[Material to process]
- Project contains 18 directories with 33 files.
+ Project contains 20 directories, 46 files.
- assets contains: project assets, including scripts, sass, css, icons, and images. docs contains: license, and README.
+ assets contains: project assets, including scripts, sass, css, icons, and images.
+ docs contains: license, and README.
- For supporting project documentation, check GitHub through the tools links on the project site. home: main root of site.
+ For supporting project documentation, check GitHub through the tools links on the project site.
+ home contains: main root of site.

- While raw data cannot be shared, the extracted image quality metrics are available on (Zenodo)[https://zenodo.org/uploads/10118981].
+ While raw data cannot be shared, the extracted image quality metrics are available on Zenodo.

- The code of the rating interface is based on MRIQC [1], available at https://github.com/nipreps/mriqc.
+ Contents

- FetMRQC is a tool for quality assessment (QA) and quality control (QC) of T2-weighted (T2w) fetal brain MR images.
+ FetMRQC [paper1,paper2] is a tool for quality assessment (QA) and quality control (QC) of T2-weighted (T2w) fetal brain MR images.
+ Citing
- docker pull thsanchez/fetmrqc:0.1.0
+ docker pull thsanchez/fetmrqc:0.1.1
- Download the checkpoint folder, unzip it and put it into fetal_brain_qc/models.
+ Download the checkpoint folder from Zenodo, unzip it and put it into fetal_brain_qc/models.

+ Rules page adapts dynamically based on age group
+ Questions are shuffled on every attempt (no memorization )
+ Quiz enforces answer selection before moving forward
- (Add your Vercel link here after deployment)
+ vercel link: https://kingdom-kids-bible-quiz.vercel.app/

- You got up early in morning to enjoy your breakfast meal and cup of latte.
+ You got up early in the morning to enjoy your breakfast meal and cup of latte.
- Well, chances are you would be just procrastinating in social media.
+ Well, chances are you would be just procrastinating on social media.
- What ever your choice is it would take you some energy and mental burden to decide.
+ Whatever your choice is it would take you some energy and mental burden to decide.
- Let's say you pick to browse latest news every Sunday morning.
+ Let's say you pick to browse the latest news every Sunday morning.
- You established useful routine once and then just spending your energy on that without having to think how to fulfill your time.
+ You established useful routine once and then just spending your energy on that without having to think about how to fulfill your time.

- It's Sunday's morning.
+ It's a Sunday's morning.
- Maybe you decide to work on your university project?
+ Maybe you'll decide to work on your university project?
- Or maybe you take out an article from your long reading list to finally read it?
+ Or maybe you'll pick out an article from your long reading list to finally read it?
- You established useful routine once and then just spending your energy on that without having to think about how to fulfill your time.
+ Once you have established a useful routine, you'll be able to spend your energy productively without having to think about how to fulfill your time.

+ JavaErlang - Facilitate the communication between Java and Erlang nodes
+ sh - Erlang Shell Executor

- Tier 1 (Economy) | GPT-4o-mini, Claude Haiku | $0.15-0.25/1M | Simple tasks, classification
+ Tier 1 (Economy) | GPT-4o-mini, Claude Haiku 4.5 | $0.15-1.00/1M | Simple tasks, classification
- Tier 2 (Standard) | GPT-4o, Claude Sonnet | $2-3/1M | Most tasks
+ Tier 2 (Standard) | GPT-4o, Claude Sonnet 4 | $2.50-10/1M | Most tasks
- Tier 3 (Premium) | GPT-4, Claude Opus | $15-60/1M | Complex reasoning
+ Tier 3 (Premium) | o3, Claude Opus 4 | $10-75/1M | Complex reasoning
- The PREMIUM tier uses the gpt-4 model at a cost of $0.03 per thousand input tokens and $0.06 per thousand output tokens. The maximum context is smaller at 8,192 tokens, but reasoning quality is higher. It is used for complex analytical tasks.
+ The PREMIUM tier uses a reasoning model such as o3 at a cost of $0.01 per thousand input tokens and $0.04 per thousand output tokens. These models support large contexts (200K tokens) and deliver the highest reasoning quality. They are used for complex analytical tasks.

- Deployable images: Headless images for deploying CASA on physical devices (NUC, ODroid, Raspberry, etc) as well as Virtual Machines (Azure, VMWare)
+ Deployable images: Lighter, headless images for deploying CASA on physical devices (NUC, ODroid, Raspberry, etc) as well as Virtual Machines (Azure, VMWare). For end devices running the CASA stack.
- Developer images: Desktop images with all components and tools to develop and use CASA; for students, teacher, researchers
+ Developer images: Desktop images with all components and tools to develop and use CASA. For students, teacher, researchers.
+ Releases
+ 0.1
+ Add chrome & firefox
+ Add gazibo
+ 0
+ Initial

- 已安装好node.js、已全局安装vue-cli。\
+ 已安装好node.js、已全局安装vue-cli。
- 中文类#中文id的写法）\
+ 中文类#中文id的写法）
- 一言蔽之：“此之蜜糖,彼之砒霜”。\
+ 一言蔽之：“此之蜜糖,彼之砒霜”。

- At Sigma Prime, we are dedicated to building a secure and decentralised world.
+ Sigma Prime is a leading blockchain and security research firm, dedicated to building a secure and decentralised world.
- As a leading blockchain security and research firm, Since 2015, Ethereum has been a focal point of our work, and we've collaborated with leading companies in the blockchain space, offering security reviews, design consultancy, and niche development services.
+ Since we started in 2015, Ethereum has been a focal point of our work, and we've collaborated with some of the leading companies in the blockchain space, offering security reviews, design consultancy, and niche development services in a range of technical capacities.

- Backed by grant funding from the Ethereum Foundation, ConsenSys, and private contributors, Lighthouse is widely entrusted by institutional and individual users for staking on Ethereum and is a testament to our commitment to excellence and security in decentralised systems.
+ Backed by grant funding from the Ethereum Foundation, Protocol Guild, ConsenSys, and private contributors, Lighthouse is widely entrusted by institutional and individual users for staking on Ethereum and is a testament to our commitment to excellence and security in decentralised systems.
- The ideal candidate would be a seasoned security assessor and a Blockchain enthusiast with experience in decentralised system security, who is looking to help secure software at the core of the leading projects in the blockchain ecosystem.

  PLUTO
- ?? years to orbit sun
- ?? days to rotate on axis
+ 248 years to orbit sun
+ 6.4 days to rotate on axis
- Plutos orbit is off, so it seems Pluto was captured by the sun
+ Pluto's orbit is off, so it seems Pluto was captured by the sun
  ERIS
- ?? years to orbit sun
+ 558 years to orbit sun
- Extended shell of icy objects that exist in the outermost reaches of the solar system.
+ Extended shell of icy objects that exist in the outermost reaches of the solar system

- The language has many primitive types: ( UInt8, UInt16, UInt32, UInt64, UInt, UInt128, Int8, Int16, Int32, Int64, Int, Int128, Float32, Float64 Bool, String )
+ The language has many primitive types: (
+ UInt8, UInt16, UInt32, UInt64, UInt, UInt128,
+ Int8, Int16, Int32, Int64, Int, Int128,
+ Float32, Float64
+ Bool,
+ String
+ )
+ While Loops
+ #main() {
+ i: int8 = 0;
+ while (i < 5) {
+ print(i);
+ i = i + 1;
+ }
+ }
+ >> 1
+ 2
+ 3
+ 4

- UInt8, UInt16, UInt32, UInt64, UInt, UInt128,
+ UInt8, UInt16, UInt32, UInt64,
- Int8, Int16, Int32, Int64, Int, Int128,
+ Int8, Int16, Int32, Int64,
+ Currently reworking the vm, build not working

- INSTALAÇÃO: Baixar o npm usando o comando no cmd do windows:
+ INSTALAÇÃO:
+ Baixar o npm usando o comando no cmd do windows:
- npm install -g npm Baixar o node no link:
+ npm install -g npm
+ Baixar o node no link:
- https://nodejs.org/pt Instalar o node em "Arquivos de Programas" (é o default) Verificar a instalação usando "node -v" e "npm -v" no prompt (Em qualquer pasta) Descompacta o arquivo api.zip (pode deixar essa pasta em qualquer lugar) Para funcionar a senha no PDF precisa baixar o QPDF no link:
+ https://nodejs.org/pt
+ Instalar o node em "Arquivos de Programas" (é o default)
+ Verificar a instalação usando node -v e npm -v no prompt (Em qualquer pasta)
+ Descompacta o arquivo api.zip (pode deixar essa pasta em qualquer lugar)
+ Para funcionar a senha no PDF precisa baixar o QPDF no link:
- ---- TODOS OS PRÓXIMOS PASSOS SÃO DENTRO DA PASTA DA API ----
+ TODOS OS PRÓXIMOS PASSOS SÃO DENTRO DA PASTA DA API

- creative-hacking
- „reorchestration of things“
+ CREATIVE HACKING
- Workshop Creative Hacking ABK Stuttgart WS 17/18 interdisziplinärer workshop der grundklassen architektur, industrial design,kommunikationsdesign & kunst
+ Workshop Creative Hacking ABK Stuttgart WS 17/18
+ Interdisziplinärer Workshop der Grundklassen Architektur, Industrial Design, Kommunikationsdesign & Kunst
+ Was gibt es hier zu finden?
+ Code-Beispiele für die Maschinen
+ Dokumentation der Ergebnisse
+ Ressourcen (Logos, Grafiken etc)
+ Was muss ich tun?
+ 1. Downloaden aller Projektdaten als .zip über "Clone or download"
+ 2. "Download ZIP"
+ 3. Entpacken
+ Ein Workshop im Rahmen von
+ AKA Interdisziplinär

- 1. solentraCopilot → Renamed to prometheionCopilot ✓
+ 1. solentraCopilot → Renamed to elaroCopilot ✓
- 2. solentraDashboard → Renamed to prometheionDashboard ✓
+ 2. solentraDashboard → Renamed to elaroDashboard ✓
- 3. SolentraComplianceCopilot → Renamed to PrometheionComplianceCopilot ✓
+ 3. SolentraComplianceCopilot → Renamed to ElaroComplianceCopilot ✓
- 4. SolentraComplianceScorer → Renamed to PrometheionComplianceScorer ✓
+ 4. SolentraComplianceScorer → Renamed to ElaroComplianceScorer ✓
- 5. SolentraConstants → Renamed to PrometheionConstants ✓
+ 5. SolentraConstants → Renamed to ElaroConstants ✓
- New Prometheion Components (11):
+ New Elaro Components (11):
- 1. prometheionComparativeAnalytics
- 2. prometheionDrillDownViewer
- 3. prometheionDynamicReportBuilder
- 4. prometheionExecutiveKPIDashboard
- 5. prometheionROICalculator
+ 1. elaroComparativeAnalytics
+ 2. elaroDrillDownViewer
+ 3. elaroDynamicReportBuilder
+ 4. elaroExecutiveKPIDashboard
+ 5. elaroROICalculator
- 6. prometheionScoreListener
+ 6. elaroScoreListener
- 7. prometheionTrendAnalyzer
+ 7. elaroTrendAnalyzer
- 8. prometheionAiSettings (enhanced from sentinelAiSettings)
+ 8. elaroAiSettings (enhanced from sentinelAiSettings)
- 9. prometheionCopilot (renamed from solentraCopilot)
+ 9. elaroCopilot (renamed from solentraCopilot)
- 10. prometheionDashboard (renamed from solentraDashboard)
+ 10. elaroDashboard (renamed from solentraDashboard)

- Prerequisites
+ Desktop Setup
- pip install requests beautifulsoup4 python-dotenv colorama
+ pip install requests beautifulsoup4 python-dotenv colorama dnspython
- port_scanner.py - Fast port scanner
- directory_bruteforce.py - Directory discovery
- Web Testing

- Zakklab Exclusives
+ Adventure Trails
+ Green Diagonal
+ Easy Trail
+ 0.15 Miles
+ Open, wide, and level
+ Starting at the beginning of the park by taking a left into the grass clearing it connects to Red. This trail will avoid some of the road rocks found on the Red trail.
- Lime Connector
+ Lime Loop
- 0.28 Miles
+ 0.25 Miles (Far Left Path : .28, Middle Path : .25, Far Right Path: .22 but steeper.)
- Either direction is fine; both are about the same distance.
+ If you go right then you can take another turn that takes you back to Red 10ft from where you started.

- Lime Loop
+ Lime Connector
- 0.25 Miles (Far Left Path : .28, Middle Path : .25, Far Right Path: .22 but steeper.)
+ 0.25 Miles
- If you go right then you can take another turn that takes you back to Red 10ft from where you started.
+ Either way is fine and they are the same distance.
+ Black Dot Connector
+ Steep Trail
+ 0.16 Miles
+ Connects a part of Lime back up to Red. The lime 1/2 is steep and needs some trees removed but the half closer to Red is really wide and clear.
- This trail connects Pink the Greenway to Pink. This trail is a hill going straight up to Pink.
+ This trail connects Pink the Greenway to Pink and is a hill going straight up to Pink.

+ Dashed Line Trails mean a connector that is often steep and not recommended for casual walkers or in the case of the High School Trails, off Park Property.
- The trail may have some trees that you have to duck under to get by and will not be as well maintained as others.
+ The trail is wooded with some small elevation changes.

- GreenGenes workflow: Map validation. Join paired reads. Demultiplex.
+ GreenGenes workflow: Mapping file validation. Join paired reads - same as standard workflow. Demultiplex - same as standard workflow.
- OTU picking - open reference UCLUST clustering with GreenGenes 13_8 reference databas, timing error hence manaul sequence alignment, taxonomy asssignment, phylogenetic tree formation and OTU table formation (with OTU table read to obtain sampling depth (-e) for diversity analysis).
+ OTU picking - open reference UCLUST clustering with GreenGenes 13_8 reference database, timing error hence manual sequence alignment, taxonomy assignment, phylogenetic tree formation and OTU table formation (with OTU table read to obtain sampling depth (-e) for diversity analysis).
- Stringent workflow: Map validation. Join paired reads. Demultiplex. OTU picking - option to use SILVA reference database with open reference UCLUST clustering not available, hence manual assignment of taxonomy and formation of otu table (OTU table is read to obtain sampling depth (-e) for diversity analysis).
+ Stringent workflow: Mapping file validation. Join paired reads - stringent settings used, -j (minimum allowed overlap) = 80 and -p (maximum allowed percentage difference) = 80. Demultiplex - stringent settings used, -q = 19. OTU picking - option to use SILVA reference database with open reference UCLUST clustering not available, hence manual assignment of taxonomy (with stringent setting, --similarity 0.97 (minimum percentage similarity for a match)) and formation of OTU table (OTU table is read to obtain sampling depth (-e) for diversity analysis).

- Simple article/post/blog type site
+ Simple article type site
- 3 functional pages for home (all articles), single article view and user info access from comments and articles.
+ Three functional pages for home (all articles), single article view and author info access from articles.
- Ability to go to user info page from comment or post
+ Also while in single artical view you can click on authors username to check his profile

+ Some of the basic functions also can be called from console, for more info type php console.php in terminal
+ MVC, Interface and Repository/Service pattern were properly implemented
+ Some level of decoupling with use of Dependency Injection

[Assignment]
Copy out all the lines of the records that include "entrusted".

[Problem solution]
- Backed by grant funding from the Ethereum Foundation, ConsenSys, and private contributors, Lighthouse is widely entrusted by institutional and individual users for staking on Ethereum and is a testament to our commitment to excellence and security in decentralised systems.
+ Backed by grant funding from the Ethereum Foundation, Protocol Guild, ConsenSys, and private contributors, Lighthouse is widely entrusted by institutional and individual users for staking on Ethereum and is a testament to our commitment to excellence and security in decentralised systems.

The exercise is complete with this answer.